Exercise materials:

== Segment start ==

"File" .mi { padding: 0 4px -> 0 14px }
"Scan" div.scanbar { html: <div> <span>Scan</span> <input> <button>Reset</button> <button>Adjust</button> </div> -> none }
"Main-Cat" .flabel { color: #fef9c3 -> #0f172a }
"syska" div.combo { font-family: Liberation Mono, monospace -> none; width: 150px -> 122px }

== Segment end ==
== Segment start ==

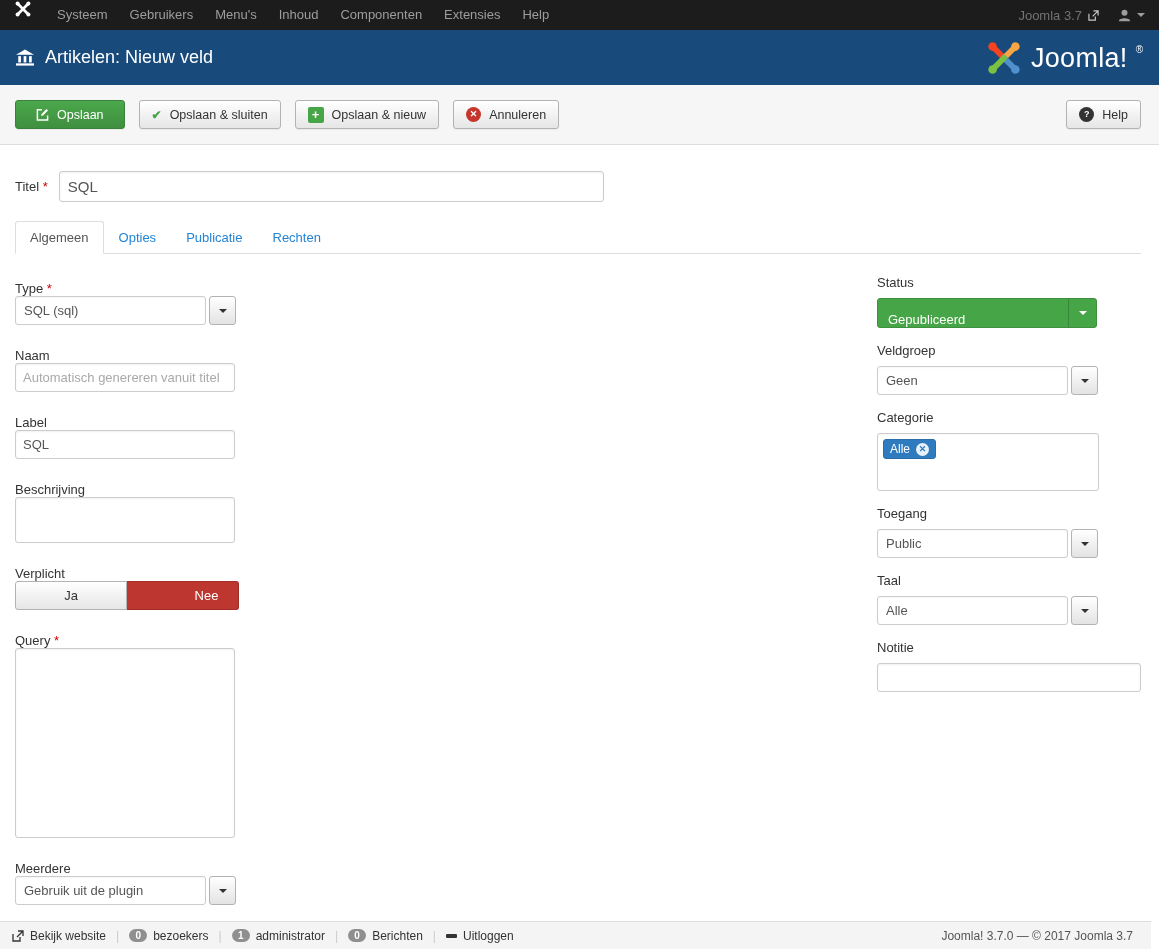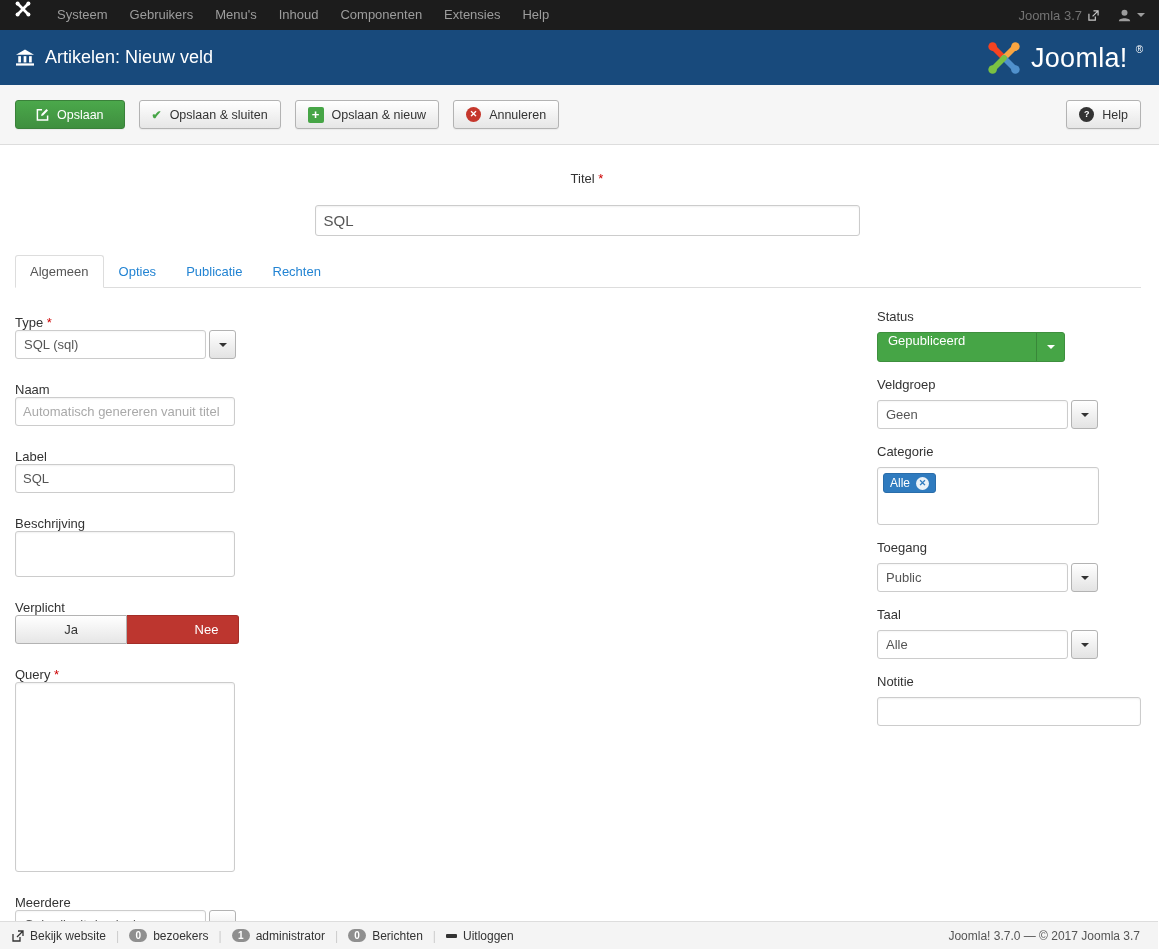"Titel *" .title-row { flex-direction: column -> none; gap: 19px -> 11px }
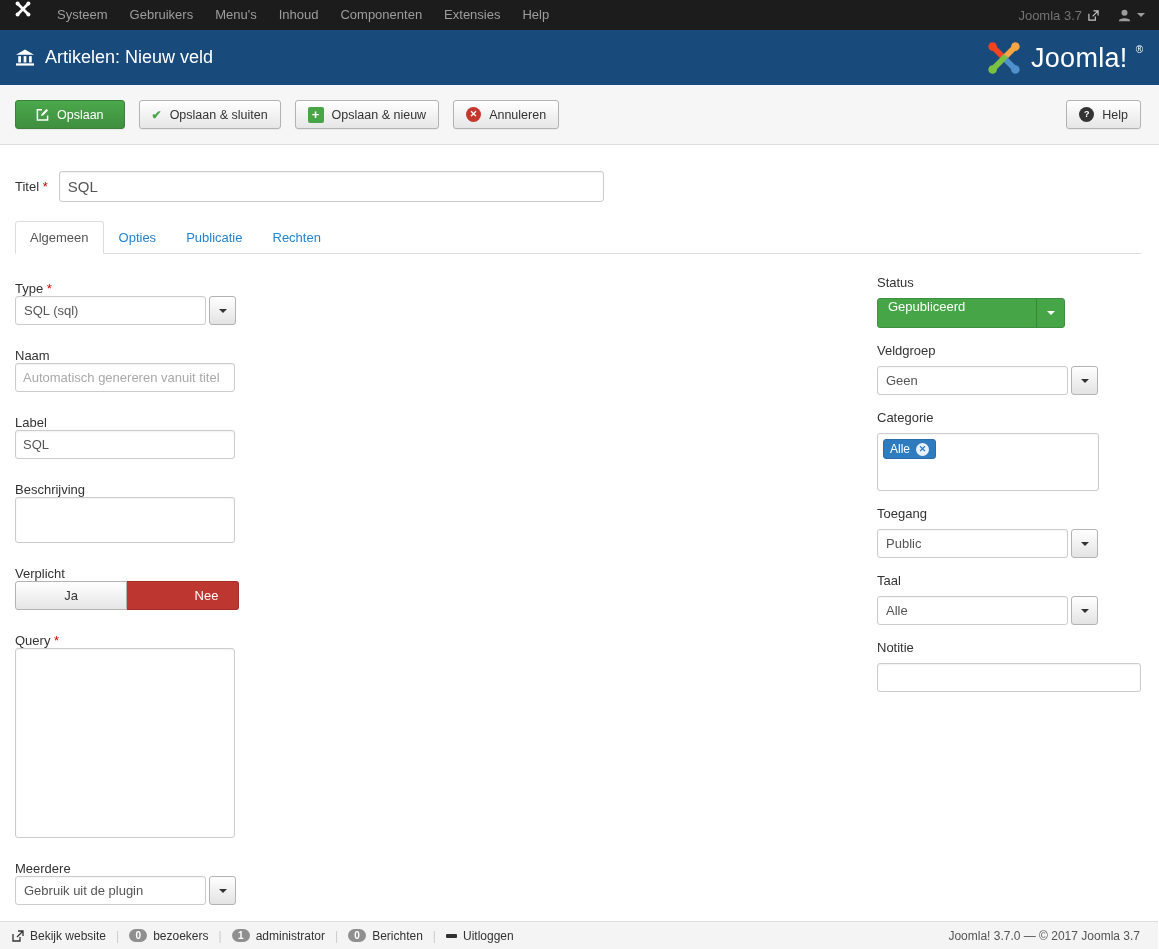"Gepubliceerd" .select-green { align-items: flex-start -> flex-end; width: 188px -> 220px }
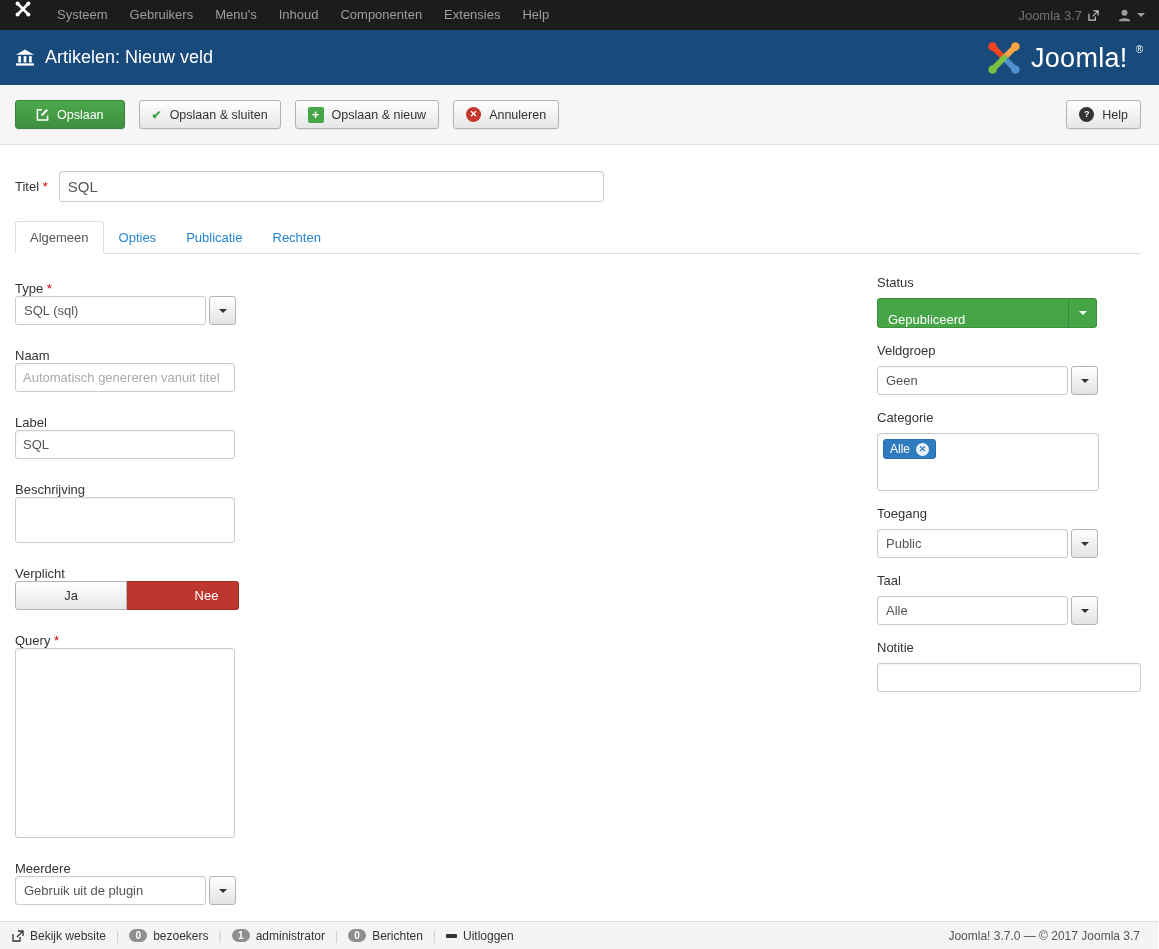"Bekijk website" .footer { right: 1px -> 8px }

== Segment end ==

Assignment: Only the lines above starting at the one containing "padding: 0 4px" and ending at the one containing "Liberation Mono, monospace", both included, are to be returned, exactly as they read.

Final answer:
"File" .mi { padding: 0 4px -> 0 14px }
"Scan" div.scanbar { html: <div> <span>Scan</span> <input> <button>Reset</button> <button>Adjust</button> </div> -> none }
"Main-Cat" .flabel { color: #fef9c3 -> #0f172a }
"syska" div.combo { font-family: Liberation Mono, monospace -> none; width: 150px -> 122px }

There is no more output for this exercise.